Just remember, 3rd and 4th seasons can be heck to get around in if you get dumped on. When we came in from our morning hunt our army tent center pole was snapped and the tent collapsed from ten inches of wet snow. You have to be prepared for that stuff if you hunt late seasons. It is possible to get snowed in up high.


----------



## SteelyStalker (Feb 26, 2014)

Thank you for that information. I'm not sure what to expect with traveling the trails. I have a 2014 Crew Cab F150 4x4 with the Ecoboost. We have a big army tent but also considering bringing a small 5th wheel. It's only 18' long and weighs 2500 pounds. Is bringing a 5th wheel for 2nd rifle season(if we go that route) a bad idea? I'm sure it also depends on the area but we do plan to go as far as possible to get away from the crowds.


----------



## Luv2hunteup (Mar 22, 2003)

SteelyStalker said:


> Thank you for that information. I'm not sure what to expect with traveling the trails. I have a 2014 Crew Cab F150 4x4 with the Ecoboost. We have a big army tent but also considering bringing a small 5th wheel. It's only 18' long and weighs 2500 pounds. Is bringing a 5th wheel for 2nd rifle season(if we go that route) a bad idea? I'm sure it also depends on the area but we do plan to go as far as possible to get away from the crowds.

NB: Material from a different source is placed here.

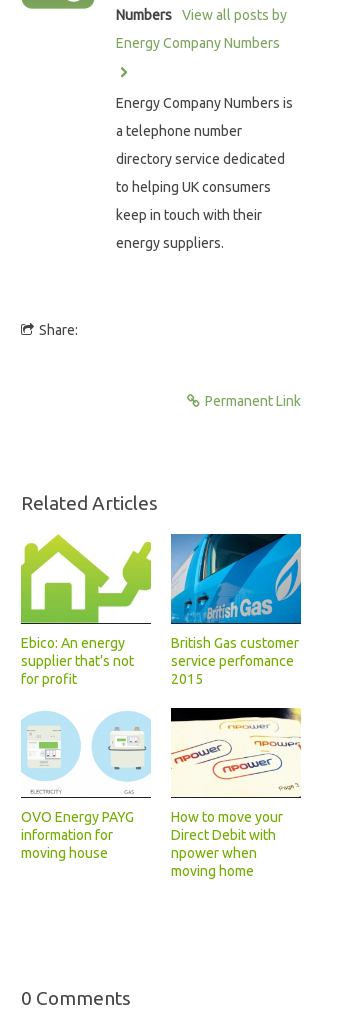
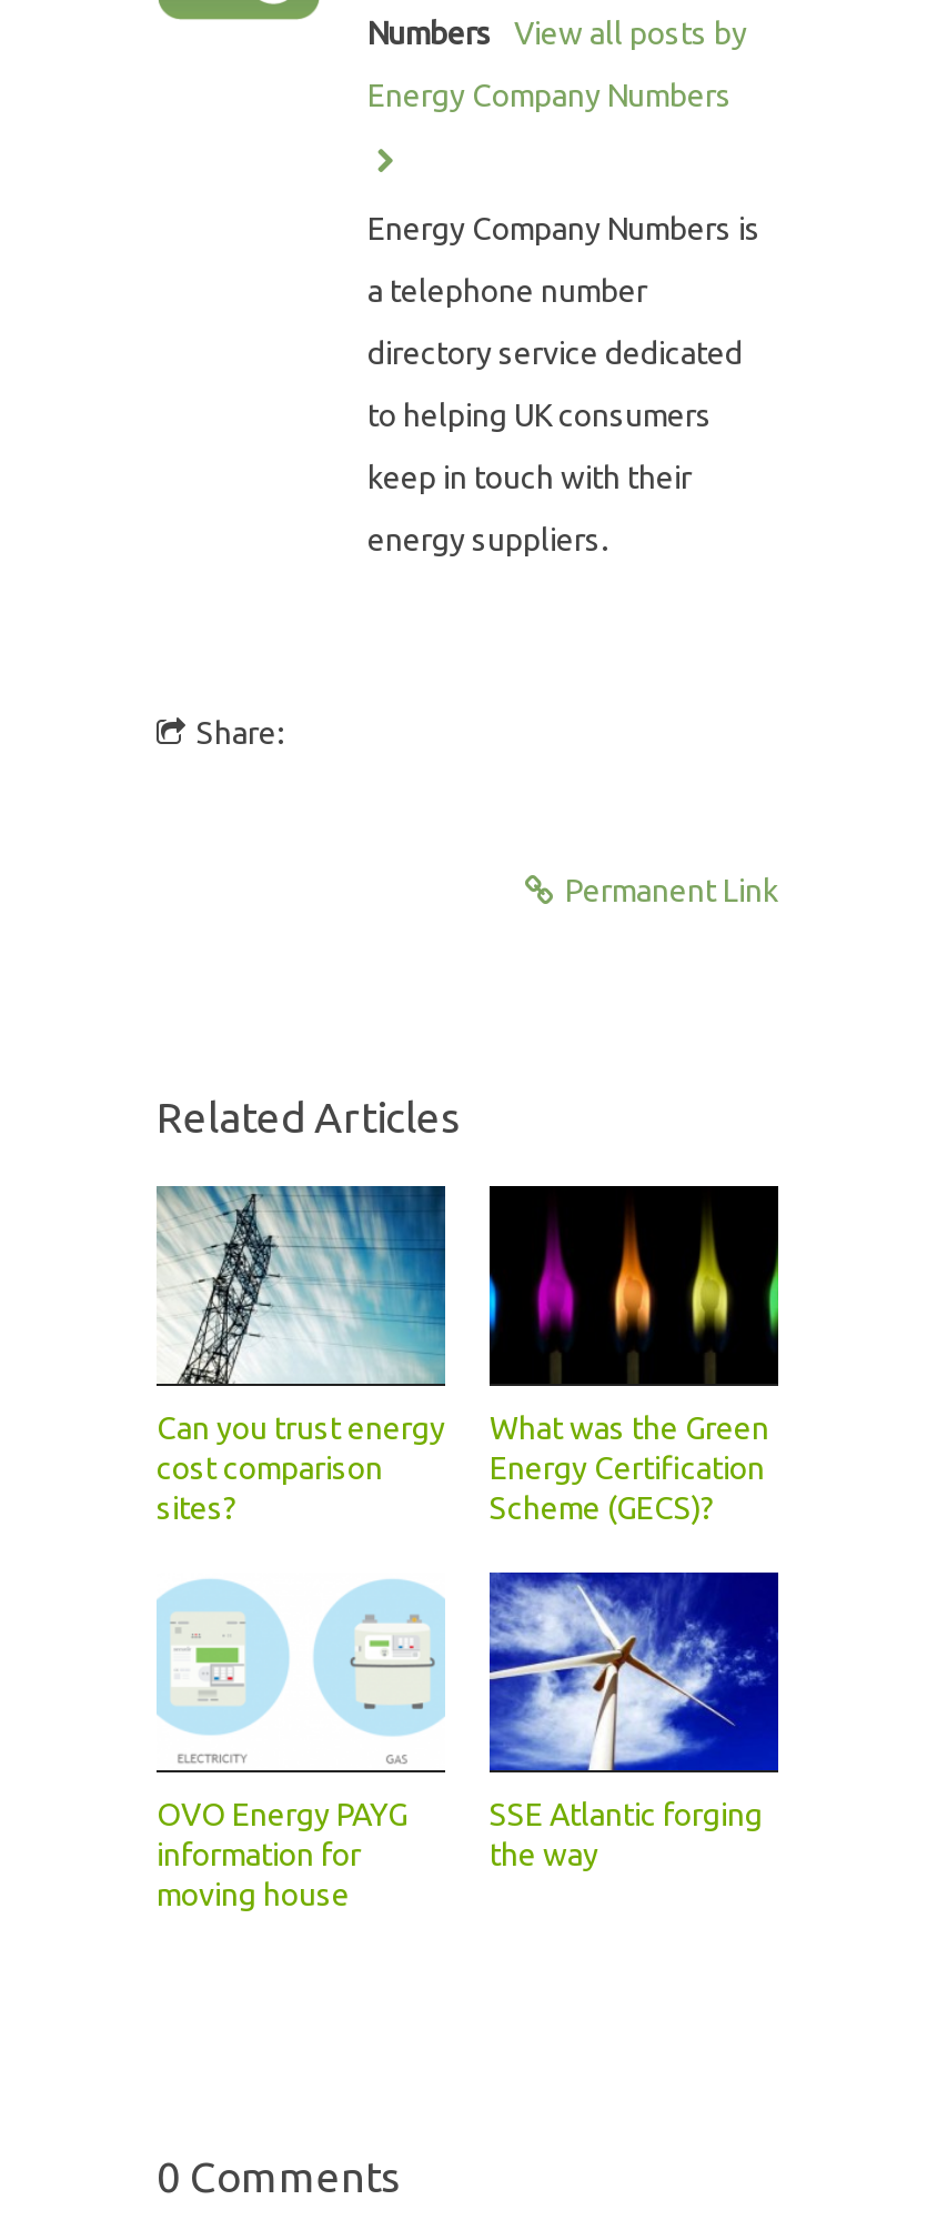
[20,534,152,687] [image] | Ebico: An energy | supplier that’s not | for profit -> [154,1184,447,1525] [image] | Can you trust energy | cost comparison | sites?
[170,533,302,687] [image] | British Gas customer | service perfomance | 2015 -> [487,1184,780,1525] [image] | What was the Green | Energy Certification | Scheme (GECS)?
[170,707,302,879] [image] | How to move your | Direct Debit with | npower when | moving home -> [487,1570,780,1872] [image] | SSE Atlantic forging | the way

Make sure you have a quality set of tire chains for all 4 tires. Don't wait until you need them to put them on your truck.
We witnessed a mass exodus last year during the last days of first rifle. There wasn't a happy camper coming out the trail head when we were hauling a couple of elk to the processor. Mud caked chains are a way of life some years.


----------



## one more (Sep 13, 2008)

Good advice right there. Tire chains are a must in elk country. We use ours every trip. Chains on the front at a minimum.


----------



## slabstar (Feb 25, 2009)

SteelyStalker said:


> Sure glad the weather turned for the best! Heck of a first hunt Sourdough44! Good work. We all certainly dont need bull tags, but the Youth tags are reduced price and very reasonable. I wouldnt mind getting a mule deer tag to use while trying to put my son on a bull elk, but that is only possible in 2nd and 3rd rifle seasons. Here's the thing fellas....how did you narrow down where you would like to hunt, followed by which season? I'm assuming first rifle is draw only pretty much? First season has the best success rate, followed by 4th season. Second and third season have relatively low success and a lot of hunting pressure with the OTC tags and it's also the time of combined hunt with deer. Just not sure how to determine where to go vs the probability of drawing youth preference tags. It is just a crap shoot? Did you guys opt for just getting over the counter tags or did anyone draw with no built up points?


With youth, I would rule out anything after first rifle. Mostly because of weather. I'd lean towards a muzzleloader hunt. It looks like you could draw cow tags for the area you mentioned. So, in a way, taking the kids should dictate an earlier hunt imo. 
I'd only take a camper if I knew a spot near where I was going, on a county road, that you could camp. Don't plan on pulling it up any two trac jeep trails! 
I have hunted in the flattops several times, there's a lot of elk, and a LOT of hunters.


----------



## ShaneP (Mar 8, 2017)

Unless CO has changed very recently, there are no OTC mule deer tags. Also, don't expect to drive far enough to get away from crowds.


----------